Right Wing populism in Arizona
Throughout American history there has been a tendency for anti-elitism and scapegoating of marginalized groups to blend into what is commonly known as right wing populism. Such movements depend on lower class whites and white supremacist groups, yet also draw in other people who feel disenchanted with the way society is moving. These movements are anti-intellectual and cognitively conservative, which makes it difficult if not impossible for them to reason critically about their actions.
We see this in the Tea Party activists, the patriot militia groups, Christian terrorist groups such as the Hutaree, and other terrorist groups, and now prominently in Arizona. Nativist and racist attitudes have run amok in the Arizona legislature to the point that thinking people nationwide are shocked and outraged. First, racial profiling was codified into Arizona law. Constitutional challenges to the law will be forthcoming. Next we hear that ethnic studies classes will be dismantled and teachers with accents will no longer be allowed to teach English. No matter that Arizona recruited masses of teachers who were not native English speakers a few years ago specifically to broaden the diversity in their schools.
Backlashes such as the one we are currently experiencing are not new. The current backlash was accelerated in response to President Barack Obama’s election and is primarily based on racist and nativist tendencies exacerbated by a conservative Christian resurgence that increasingly identifies Obama as the Anti-Christ. Patriot groups and militias have increased exponentially since the election, many based on Apocalyptic ideologies and conspiracy theories that are mere modernizations of the Protocols of the Elders of Zion.

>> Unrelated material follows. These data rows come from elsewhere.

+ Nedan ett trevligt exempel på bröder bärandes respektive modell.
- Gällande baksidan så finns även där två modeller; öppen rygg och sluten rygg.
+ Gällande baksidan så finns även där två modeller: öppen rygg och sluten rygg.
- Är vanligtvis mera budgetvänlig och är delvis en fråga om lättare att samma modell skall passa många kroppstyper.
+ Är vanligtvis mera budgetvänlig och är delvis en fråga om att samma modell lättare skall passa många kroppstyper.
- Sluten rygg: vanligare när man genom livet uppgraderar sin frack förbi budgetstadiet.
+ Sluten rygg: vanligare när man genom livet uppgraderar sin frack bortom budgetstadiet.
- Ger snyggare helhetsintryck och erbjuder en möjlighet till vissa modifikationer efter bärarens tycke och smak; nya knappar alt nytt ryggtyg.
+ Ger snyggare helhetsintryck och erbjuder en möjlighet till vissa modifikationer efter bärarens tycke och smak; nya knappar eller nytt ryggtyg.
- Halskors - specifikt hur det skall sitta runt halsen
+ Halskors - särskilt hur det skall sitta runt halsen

How do we address such outlandish fantasy with its real likelihood of violence? First of all, we need to accept that racism and nativism are not just fringe elements in the United States. Their base is right smack in the middle of mainstream politics. Perhaps if we can purge such attitudes from the mainstream, we would have a better chance of reducing their escalation into violent extremism.
Right here in Bakersfield we see the results of such ubiquitous bigotry. Ken Mettler boasts of his homophobic attitudes and is commended by the School Board. Local politicians encourage posting of Judeo-Christian religious doctrine in public school classrooms, without consideration of the pluralistic society in which we live. School breaks are named for Christian holidays and agnostics, atheists, and other humanists are not even considered worthy of note. It is time that we as a community begin to build our humanity and support the humanity of our fellows. We need to elect local citizens who honor diversity and equality for all people. Please consider this when going to the polls.